• **Required action**:
What is the number of lines in this listing that include the string "limitation"? Answer with that number by itself.

• **Source data**:
▼▼▼
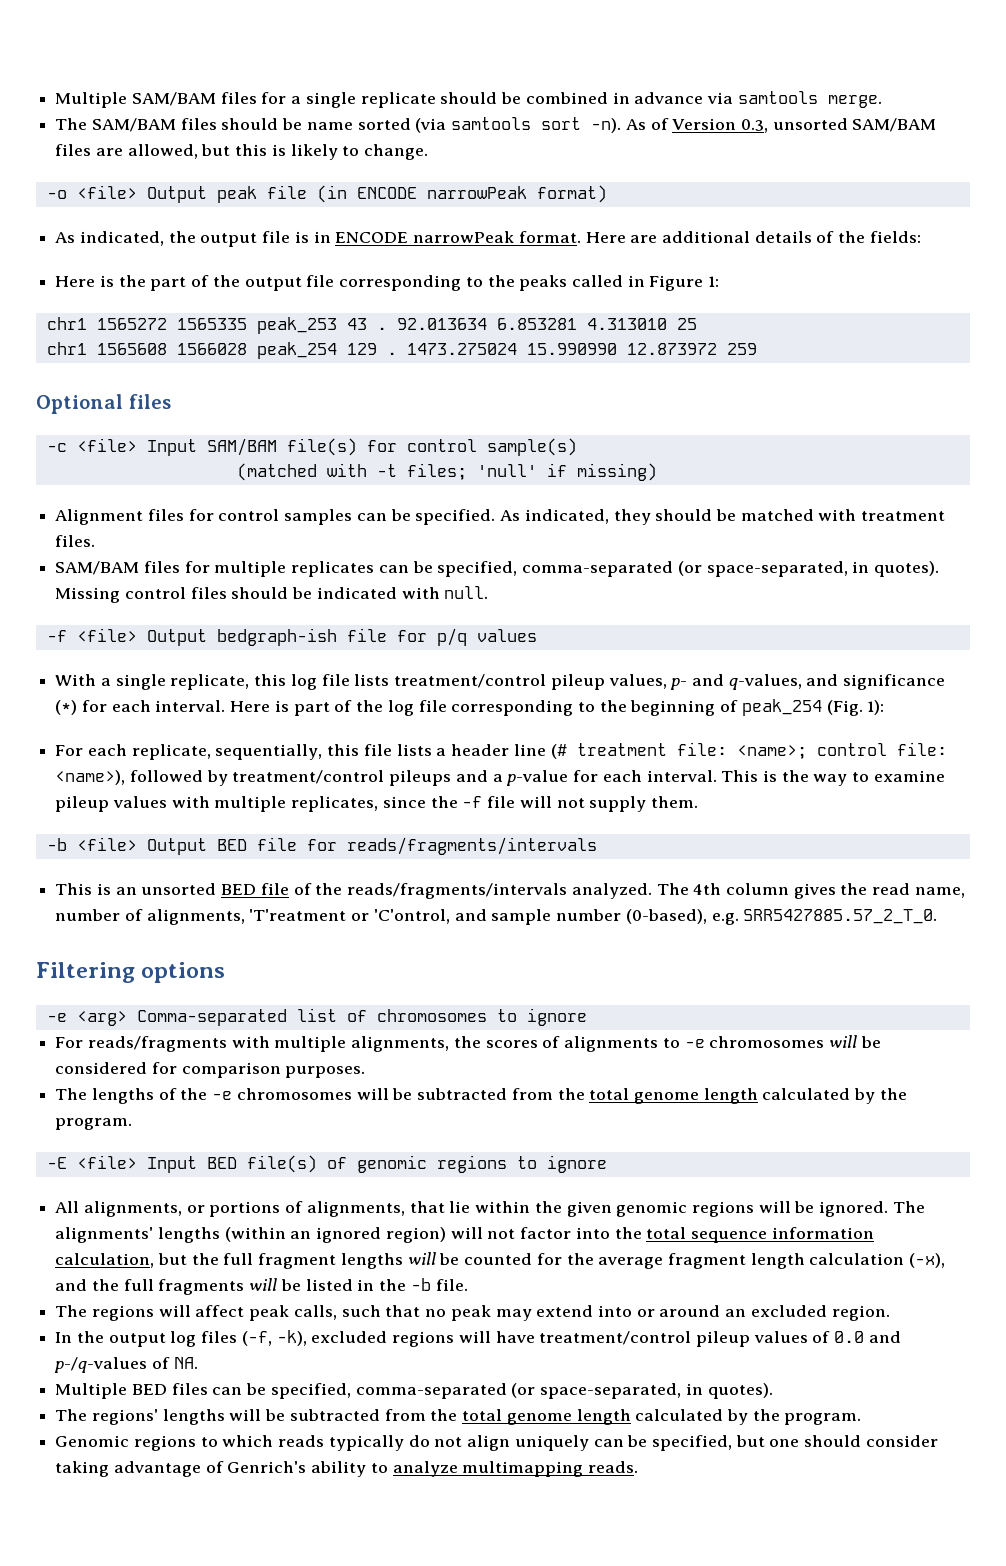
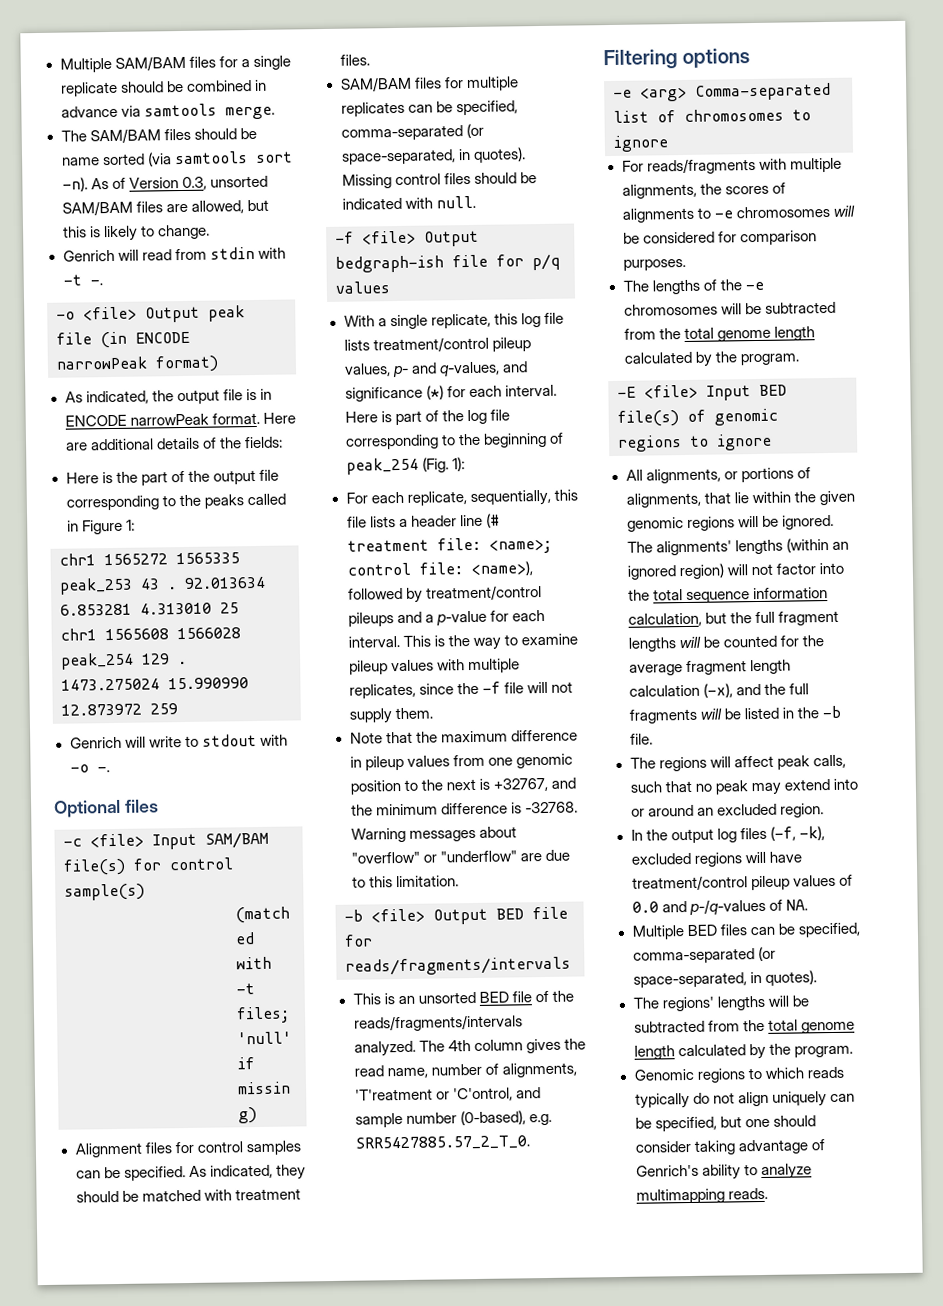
(429, 152) none -> [62,246,286,262] [62,274,103,286] // Genrich will read from stdin with -t -.
(757, 349) none -> [69,734,288,749] [69,764,110,773] // Genrich will write to stdout with -o -.
(698, 802) none -> [349,729,578,744] [349,753,573,771] [349,777,576,795] [350,801,578,816] [350,826,517,843] [350,849,570,864] [351,875,459,888] // Note that the maximum difference in pileup values from one genomic position to the next is +32767, and the minimum difference is -32768. Warning messages about "overflow" or "underflow" are due to this limitation.

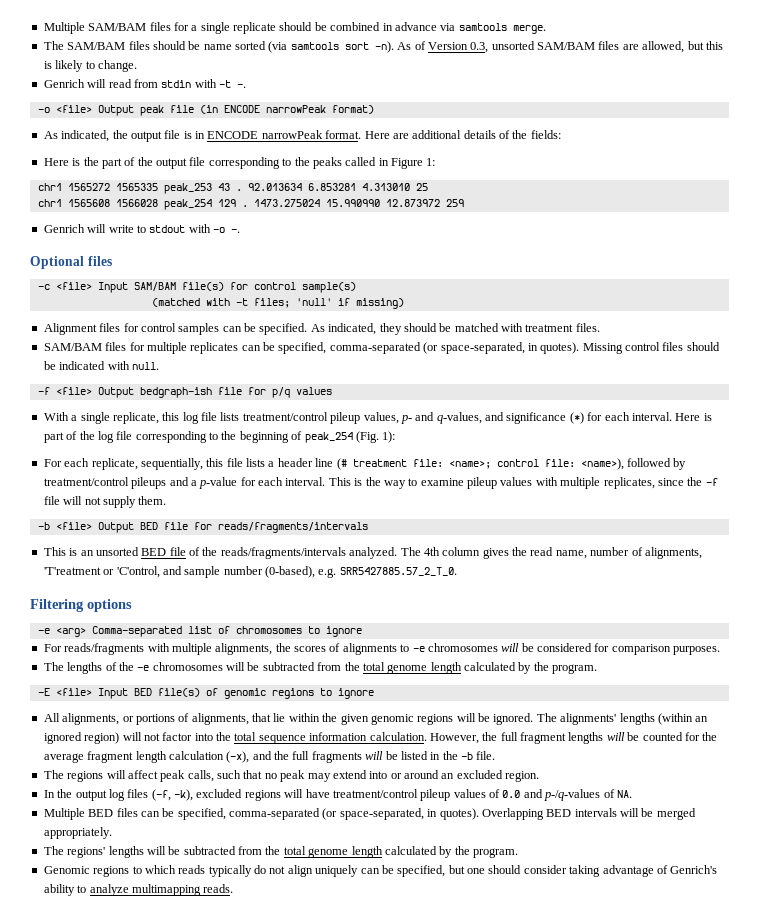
[349,729,578,744] [349,753,573,771] [349,777,576,795] [350,801,578,816] [350,826,517,843] [350,849,570,864] [351,875,459,888] // Note that the maximum difference in pileup values from one genomic position to the next is +32767, and the minimum difference is -32768. Warning messages about "overflow" or "underflow" are due to this limitation. -> (167, 500) none
[627,612,727,627] calculation, but -> [369,732,479,744] calculation. However,
(817, 978) none -> [481,808,696,820] [43,827,112,839] Overlapping BED intervals will be merged appropriately.

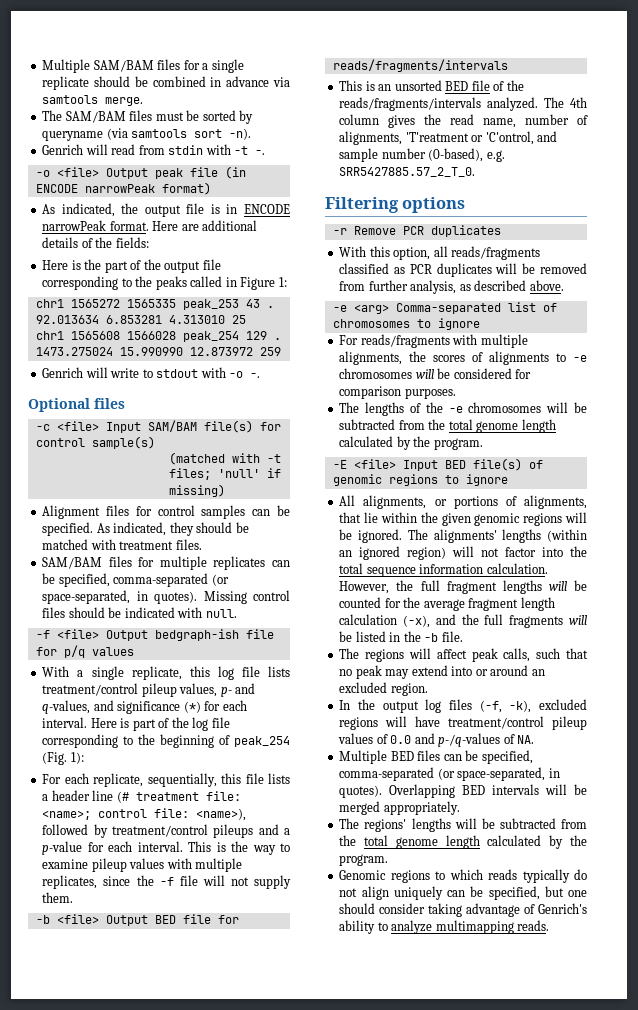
[152,41,266,50] should be name sorted -> [155,110,254,124] [42,131,104,141] must be sorted by queryname
[397,41,723,53] [43,60,137,72] As of Version 0.3, unsorted SAM/BAM files are allowed, but this is likely to change. -> (252, 134) none
(132, 605) none -> [332,225,501,237] [339,246,541,260] [339,263,587,277] [339,280,564,294] // -r Remove PCR duplicates // With this option, all reads/fragments classified as PCR duplicates will be removed from further analysis, as described above.

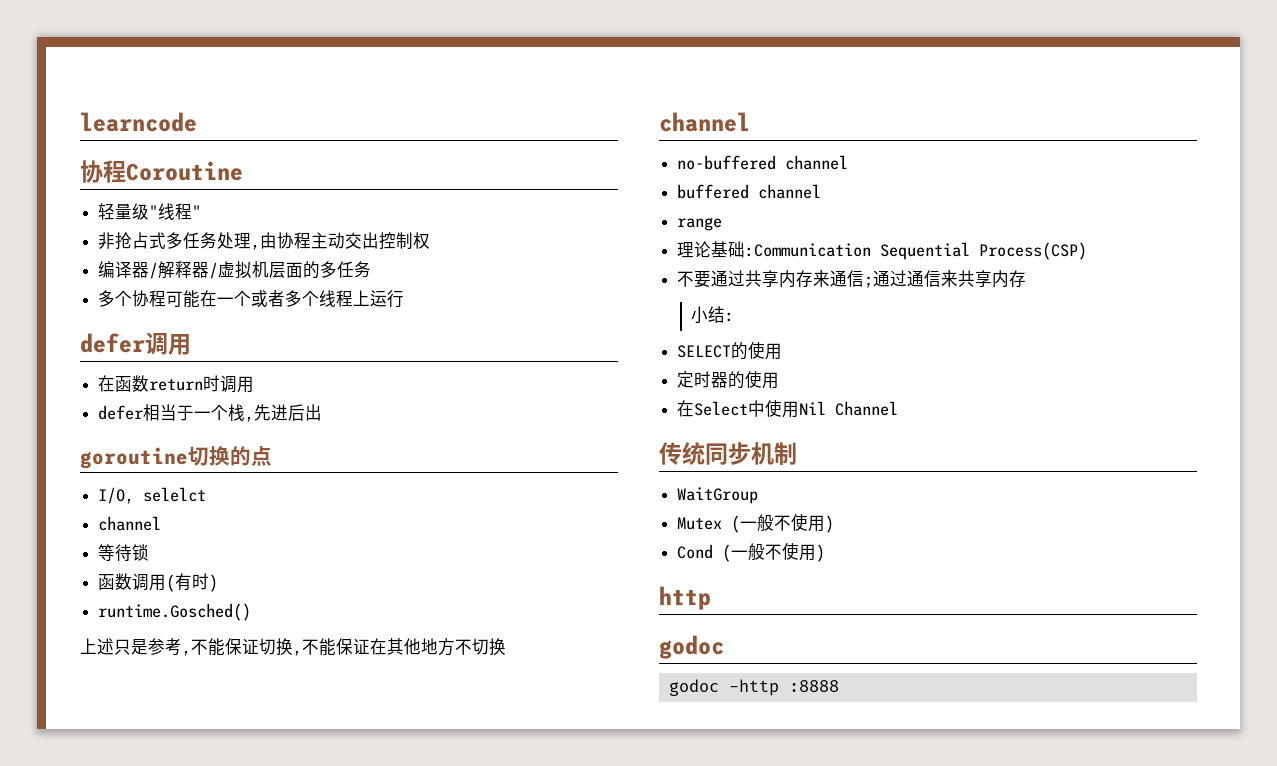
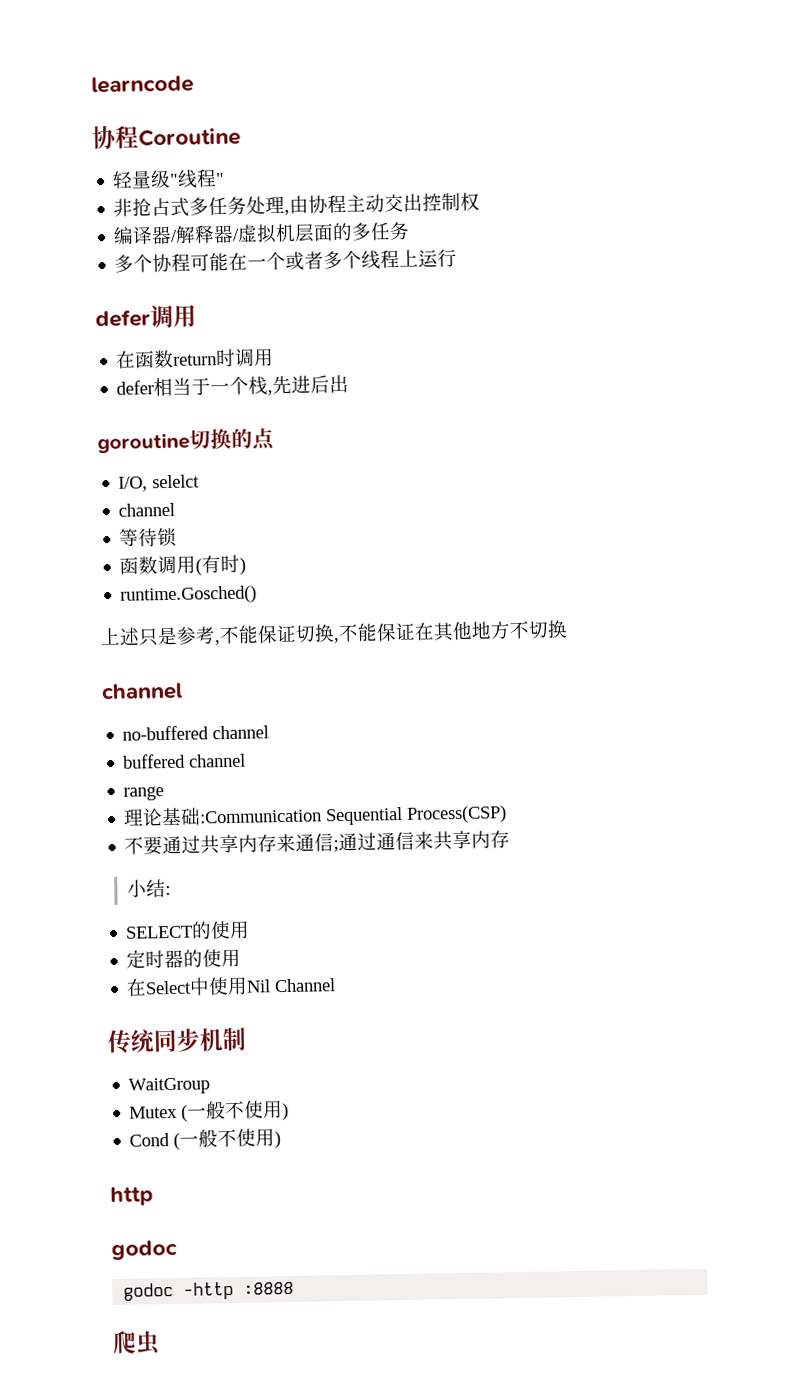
(839, 686) none -> [112,1330,161,1356] // 爬虫

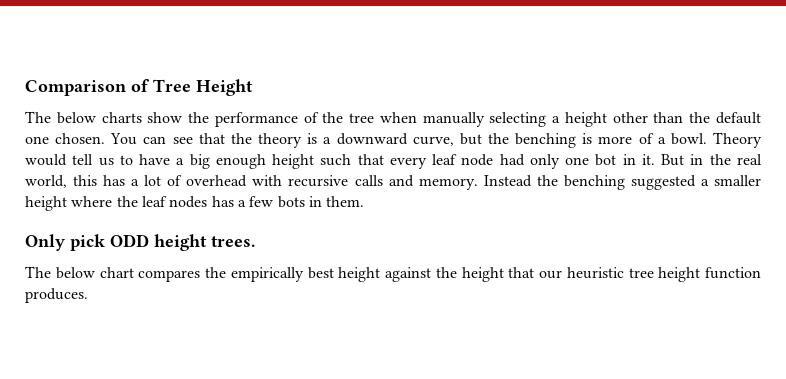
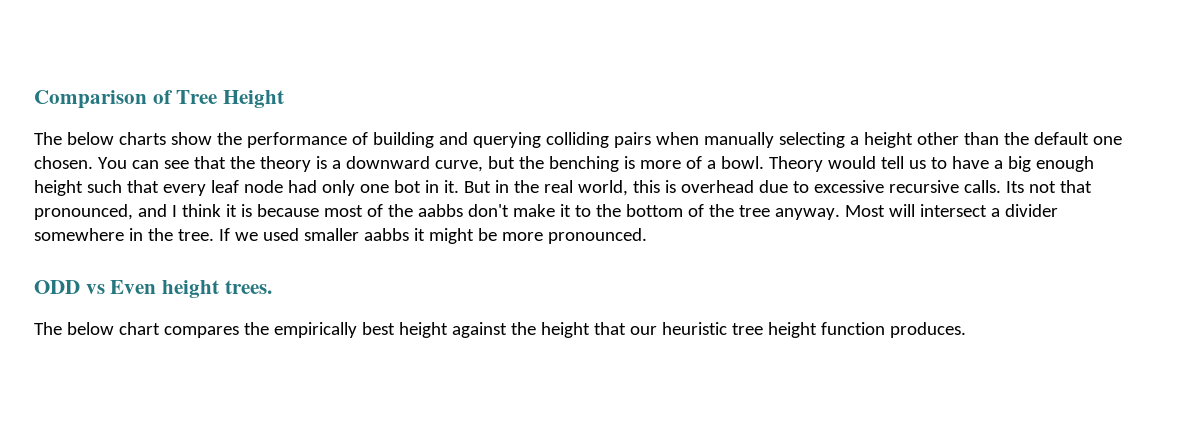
[322,112,375,123] the tree -> [372,132,651,148] building and querying colliding pairs
[103,175,761,190] [25,196,365,211] [25,234,149,251] has a lot of overhead with recursive calls and memory. Instead the benching suggested a smaller height where the leaf nodes has a few bots in them. // Only pick ODD -> [664,180,1092,193] [34,204,1058,220] [34,228,647,244] [34,280,157,294] is overhead due to excessive recursive calls. Its not that pronounced, and I think it is because most of the aabbs don't make it to the bottom of the tree anyway. Most will intersect a divider somewhere in the tree. If we used smaller aabbs it might be more pronounced. // ODD vs Even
▲▲▲
• **The answer**:
2